Quora insincere questions challenge-high accuracy but not working

Hi, using lesson3-IMDB notebook as a reference, I am solving the Quora insincere questions challenge on Kaggle. Right now I just want to solve the problem without really worrying about the rules.
As per my understanding, I have done everything right and do get a high accuracy ~96%. However when I use it to do a single prediction from existing training data, it is failing miserably.
For e.g.:

In: learn.predict("Why are men selective?")
Out: (Category 0, tensor(0), tensor([0.6251, 0.3749]))

The complete notebook can be seen here
I haven’t done any feature engineering yet.

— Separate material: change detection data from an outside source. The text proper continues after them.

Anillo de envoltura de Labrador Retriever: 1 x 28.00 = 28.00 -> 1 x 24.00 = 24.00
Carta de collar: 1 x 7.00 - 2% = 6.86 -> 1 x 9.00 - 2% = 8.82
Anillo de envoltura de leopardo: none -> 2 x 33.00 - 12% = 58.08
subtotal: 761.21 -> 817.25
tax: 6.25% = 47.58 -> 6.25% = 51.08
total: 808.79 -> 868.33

What could be the issue here? Pls share your thoughts/ideas.
As I wrote this perhaps one thing I need to check is the presence of insincere questions in the validation set.

Also, can we use the ClassificationInterpretation for this (text) problem? It works but docs say it should only be used for vision.


Forgot to mention one thing, I also tried using Fbeta_binary metric but surprisingly the predictions for the same question became worse. :frowning:

I’m also working on this. Do you know what is the default loss function for text_classifier_learner?

Accuracy. For this competition due to imbalance dataset, you will get 94% accuracy even if you predict everything as sincere.

1 Like

One thing I notice is that the language model isn’t working well – the generated “questions” appear to be random words. Unfortunately I’m having the same problem (for a different task and when I run the imdb notebook) and don’t know how to fix it. (My own post on the problem: https://forums.fast.ai/t/troubleshooting-word-salad-output-of-text-generator/33245)

@tinhb are you getting sensible predictions from the language model?

Currently I havent use the language model yet, only use TextClasDataBunch and plug in my model.

Yes, i also observed the same but didn’t pay much attention. But now that you mentioned it, it definitely is an issue.

I dealt with this by using fastai 1.0.37 – obviously not an ideal solution, but workable as a stopgap.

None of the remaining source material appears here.